Speaking with the benefit of almost 20 years of experience as a licensee for numerous properties, Kea Capel, director of marketing and creative services for Troy, NC-based Capel Inc., offered some thoughts regarding the role of licensed area rugs in the retail marketplace.
"What we have learned since 1982 and since working with some very talented people and top-notch concepts is that our product remains strictly an accessory for licensing programs but not the backbone — it can't be," Capel explained. "And that's because of the way the product is driven at retail. It needs to be supported by a major furniture or bedding collection. And without a major player taking up the license in furniture or bedding, you simply don't make an impact.
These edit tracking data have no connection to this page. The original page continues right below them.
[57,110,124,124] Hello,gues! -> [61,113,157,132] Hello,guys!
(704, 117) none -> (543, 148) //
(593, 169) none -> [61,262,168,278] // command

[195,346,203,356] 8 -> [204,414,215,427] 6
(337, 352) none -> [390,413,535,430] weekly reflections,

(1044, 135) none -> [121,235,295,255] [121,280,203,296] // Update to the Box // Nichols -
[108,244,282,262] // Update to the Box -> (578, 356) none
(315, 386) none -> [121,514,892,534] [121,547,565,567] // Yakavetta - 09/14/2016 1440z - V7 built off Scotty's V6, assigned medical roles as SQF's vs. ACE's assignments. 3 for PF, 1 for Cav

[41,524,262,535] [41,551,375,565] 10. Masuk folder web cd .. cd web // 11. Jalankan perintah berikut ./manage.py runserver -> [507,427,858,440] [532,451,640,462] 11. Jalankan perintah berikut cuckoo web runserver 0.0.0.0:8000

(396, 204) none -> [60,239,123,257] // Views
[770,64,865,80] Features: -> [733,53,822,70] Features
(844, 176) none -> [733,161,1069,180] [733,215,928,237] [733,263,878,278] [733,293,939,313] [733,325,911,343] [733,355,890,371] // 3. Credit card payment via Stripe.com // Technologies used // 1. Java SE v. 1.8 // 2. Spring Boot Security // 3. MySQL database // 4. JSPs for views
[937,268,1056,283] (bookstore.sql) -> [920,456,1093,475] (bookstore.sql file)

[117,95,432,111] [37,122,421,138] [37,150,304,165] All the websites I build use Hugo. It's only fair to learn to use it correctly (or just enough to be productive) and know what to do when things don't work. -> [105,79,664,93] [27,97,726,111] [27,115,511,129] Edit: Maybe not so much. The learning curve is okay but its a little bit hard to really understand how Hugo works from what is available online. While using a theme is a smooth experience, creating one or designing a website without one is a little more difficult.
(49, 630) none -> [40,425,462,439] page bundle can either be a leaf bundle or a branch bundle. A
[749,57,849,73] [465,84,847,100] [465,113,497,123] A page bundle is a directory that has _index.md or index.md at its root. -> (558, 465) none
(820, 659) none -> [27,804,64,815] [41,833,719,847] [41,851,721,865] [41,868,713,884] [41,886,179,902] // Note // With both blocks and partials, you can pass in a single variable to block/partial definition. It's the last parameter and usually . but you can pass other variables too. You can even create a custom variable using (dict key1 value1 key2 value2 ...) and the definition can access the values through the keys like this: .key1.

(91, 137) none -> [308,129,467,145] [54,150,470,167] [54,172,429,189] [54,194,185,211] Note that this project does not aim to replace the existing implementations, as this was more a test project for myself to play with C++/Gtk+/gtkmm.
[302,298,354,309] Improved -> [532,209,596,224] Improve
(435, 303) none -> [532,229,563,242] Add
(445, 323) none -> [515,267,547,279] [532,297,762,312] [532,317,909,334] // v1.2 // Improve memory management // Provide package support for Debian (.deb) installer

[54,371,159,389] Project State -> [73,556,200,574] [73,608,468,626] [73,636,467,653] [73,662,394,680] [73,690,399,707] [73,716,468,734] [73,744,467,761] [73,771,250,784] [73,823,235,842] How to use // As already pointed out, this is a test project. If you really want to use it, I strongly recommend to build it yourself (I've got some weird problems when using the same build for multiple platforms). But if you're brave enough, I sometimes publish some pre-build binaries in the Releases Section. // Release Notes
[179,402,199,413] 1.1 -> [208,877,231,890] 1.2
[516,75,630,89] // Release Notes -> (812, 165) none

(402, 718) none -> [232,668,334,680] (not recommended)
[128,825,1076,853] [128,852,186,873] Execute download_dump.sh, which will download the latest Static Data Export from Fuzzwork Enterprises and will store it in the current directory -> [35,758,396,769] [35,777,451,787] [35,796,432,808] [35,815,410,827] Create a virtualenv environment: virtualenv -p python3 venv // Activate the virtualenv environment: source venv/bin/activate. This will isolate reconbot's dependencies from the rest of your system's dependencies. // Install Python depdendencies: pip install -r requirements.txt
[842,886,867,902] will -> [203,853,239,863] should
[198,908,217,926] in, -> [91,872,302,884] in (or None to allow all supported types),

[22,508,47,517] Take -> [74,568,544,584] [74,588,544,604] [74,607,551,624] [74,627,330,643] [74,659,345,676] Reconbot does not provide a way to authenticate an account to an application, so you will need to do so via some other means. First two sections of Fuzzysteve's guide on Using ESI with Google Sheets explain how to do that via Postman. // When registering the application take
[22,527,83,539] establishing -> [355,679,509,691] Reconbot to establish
The consumer never really understands the license."
Capel's first license partnership was 20 years ago with American Legacy, which Capel said was successful because the licensor put together a package that coordinated a full line of home textile categories.
"The sale of the product is based — now, for the most part — on furniture vignettes or bedding programs. From there, the consumer wants to build on that look and wants to accessorize that lifestyle, and to do that she goes on to pick wallcoverings and floor coverings."
Capel explained that, to the advantage of area rugs as an important component of a license program, the category is available at more retail outlets where furniture or bedding appear than other components such as wallpaper or lamps. "Rugs are the category most often used on retail sales floor to prop bed ensembles or furniture vignettes," she added. "The consumer is more likely to find the rug merchandised with the rest of vignette."
Capel's most recent licensing agreement — its first partnership in four years — is with Dick Idol.
Ed Vairo, director of creative marketing for Saddle Brook, NJ-based Nourison, noted how important it is to the life of licensed rugs that manufacturers partner with licensors "that know what they are doing" with the property.
"At Calvin Klein, for example, they have very specific ideas about how the product should look and be marketed," Vairo said, regarding Nourison's recent partnership with Calvin Klein. The initial launch of product will be introduced in October at High Point. "As a licensee, we look to them as having a lot to bring to the table."